** Opening Input block **
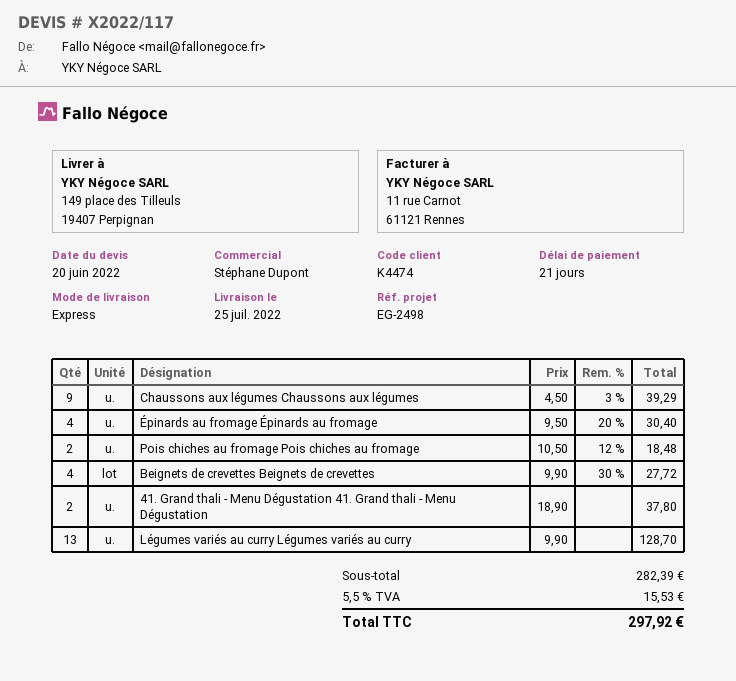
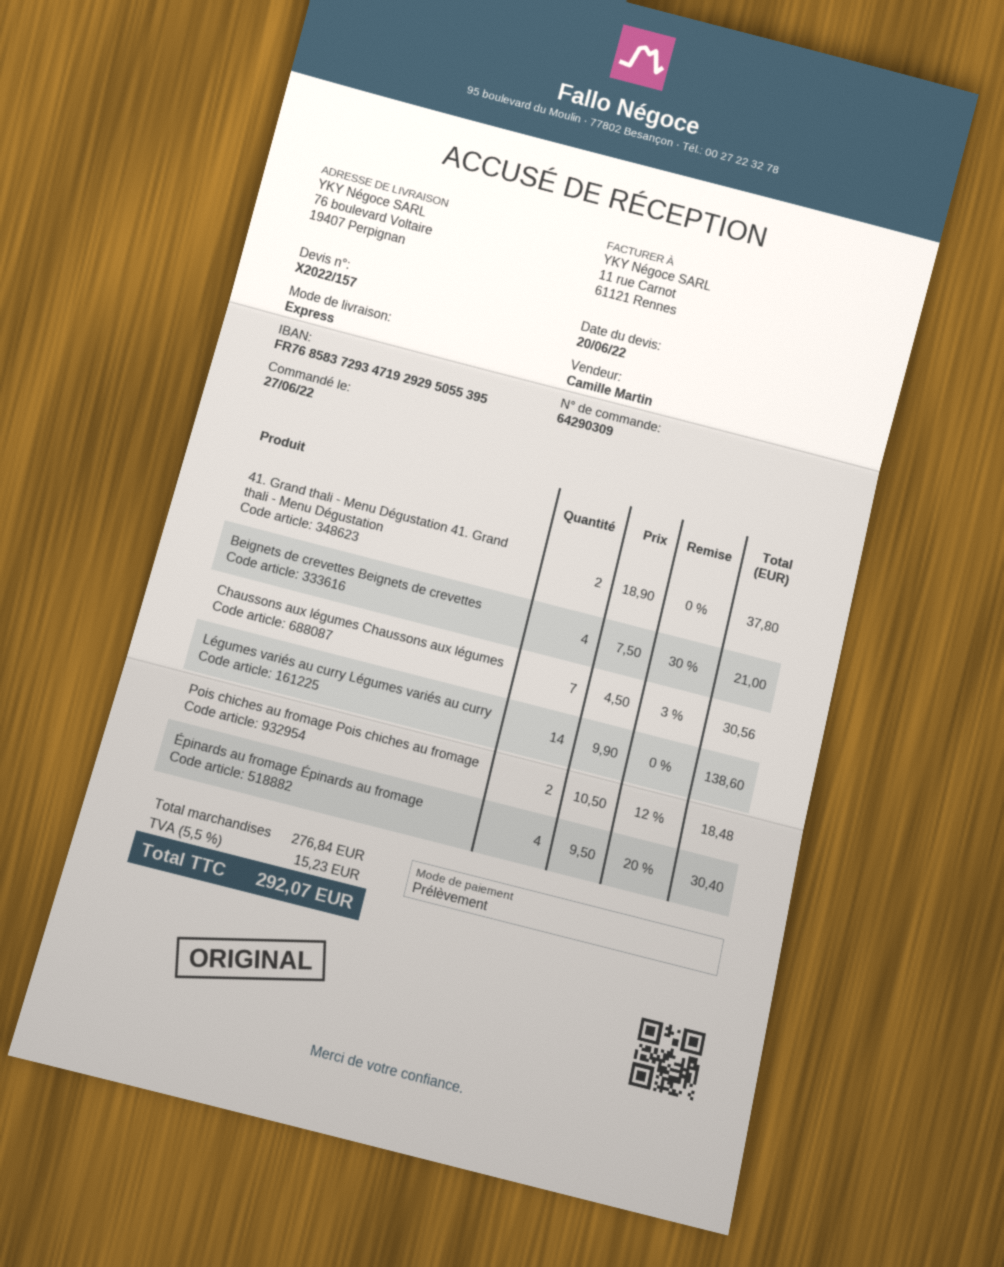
quote number: X2022/117 -> X2022/157
sales rep: Stéphane Dupont -> Camille Martin
ship to: 149 place des Tilleuls, 19407 Perpignan -> 76 boulevard Voltaire, 19407 Perpignan
Chaussons aux légumes Chaussons aux légumes: 9 x 4.50 - 3% = 39.29 -> 7 x 4.50 - 3% = 30.56
Beignets de crevettes Beignets de crevettes: 4 x 9.90 - 30% = 27.72 -> 4 x 7.50 - 30% = 21.00
Légumes variés au curry Légumes variés au curry: 13 x 9.90 = 128.70 -> 14 x 9.90 = 138.60
subtotal: 282.39 -> 276.84
tax: 5.5% = 15.53 -> 5.5% = 15.23
total: 297.92 -> 292.07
** Closing Input block **
Starting at the line that contains "ship to: 149", copy every line down to the last line of the records above, exactly as written.

ship to: 149 place des Tilleuls, 19407 Perpignan -> 76 boulevard Voltaire, 19407 Perpignan
Chaussons aux légumes Chaussons aux légumes: 9 x 4.50 - 3% = 39.29 -> 7 x 4.50 - 3% = 30.56
Beignets de crevettes Beignets de crevettes: 4 x 9.90 - 30% = 27.72 -> 4 x 7.50 - 30% = 21.00
Légumes variés au curry Légumes variés au curry: 13 x 9.90 = 128.70 -> 14 x 9.90 = 138.60
subtotal: 282.39 -> 276.84
tax: 5.5% = 15.53 -> 5.5% = 15.23
total: 297.92 -> 292.07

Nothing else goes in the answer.